Mixture-of-Shape-Experts (MoSE): End-to-End Shape Dictionary Framework to Prompt SAM for Generalizable Medical Segmentation
Journal:
arXiv
Published Date:
Apr 13, 2025
Abstract
Single domain generalization (SDG) has recently attracted growing attention
in medical image segmentation. One promising strategy for SDG is to leverage
consistent semantic shape priors across different imaging protocols, scanner
vendors, and clinical sites. However, existing dictionary learning methods that
encode shape priors often suffer from limited representational power with a
small set of offline computed shape elements, or overfitting when the
dictionary size grows. Moreover, they are not readily compatible with large
foundation models such as the Segment Anything Model (SAM).

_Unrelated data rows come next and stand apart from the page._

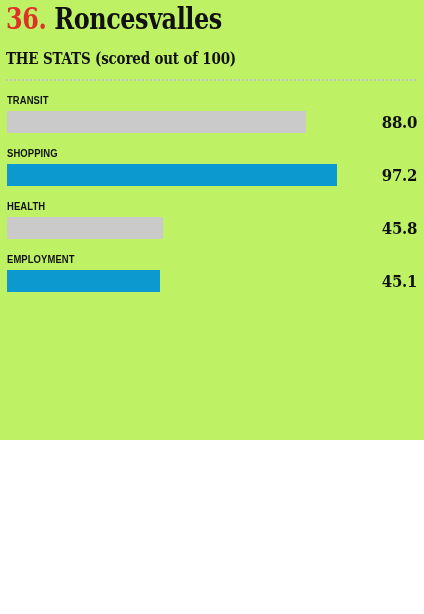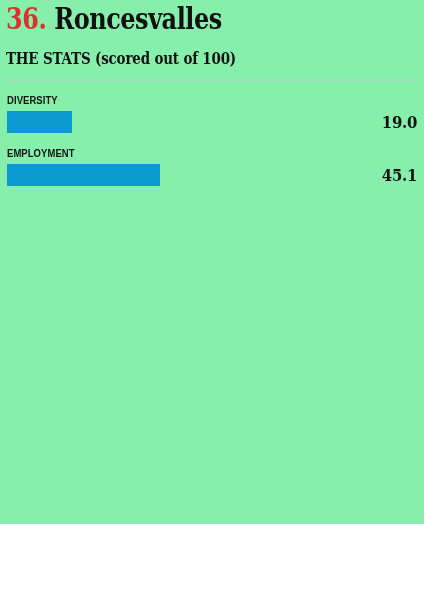"36. Roncesvalles" .page { background: #86efac -> #bef264; height: 524px -> 440px }
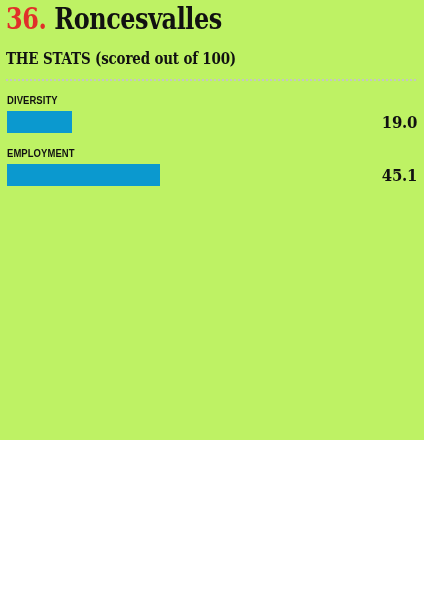"TRANSIT" div.stat-row { html: none -> <div> <div>TRANSIT</div> <div> <div></div> </div> <div>88.0</div> </div> }
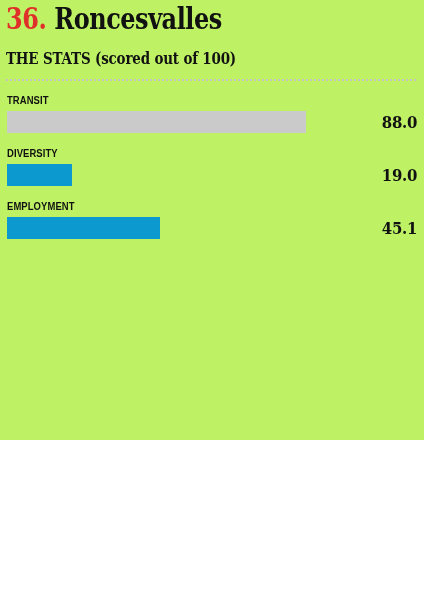"SHOPPING" div.stat-row { html: none -> <div> <div>SHOPPING</div> <div> <div></div> </div> <div>97.2</div> </div> }
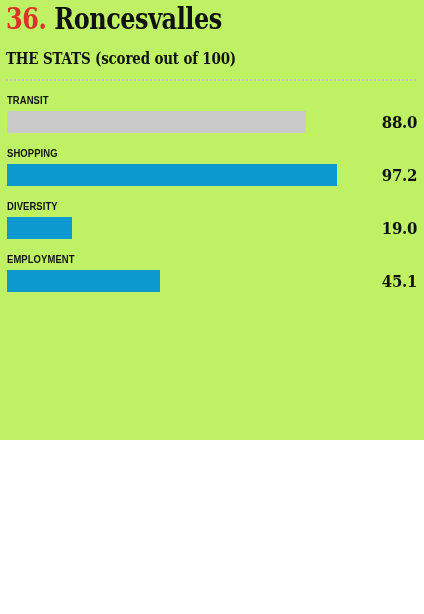"HEALTH" div.stat-row { html: none -> <div> <div>HEALTH</div> <div> <div></div> </div> <div>45.8</div> </div> }
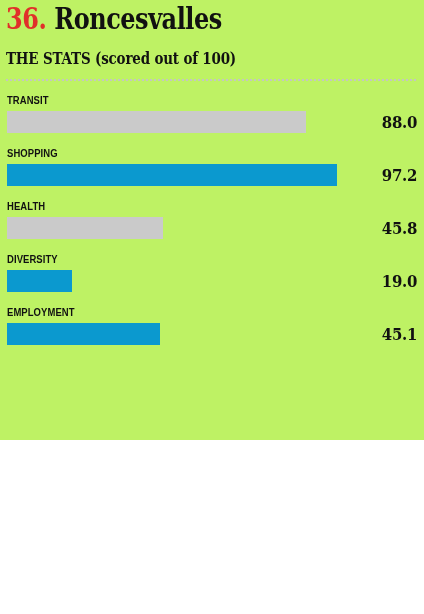"DIVERSITY" div.stat-row { html: <div> <div>DIVERSITY</div> <div> <div></div> </div> <div>19.0</div> </div> -> none }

In this paper, we
propose a novel Mixture-of-Shape-Experts (MoSE) framework that seamlessly
integrates the idea of mixture-of-experts (MoE) training into dictionary
learning to efficiently capture diverse and robust shape priors. Our method
conceptualizes each dictionary atom as a shape expert, which specializes in
encoding distinct semantic shape information. A gating network dynamically
fuses these shape experts into a robust shape map, with sparse activation
guided by SAM encoding to prevent overfitting. We further provide this shape
map as a prompt to SAM, utilizing the powerful generalization capability of SAM
through bidirectional integration. All modules, including the shape dictionary,
are trained in an end-to-end manner. Extensive experiments on multiple public
datasets demonstrate its effectiveness.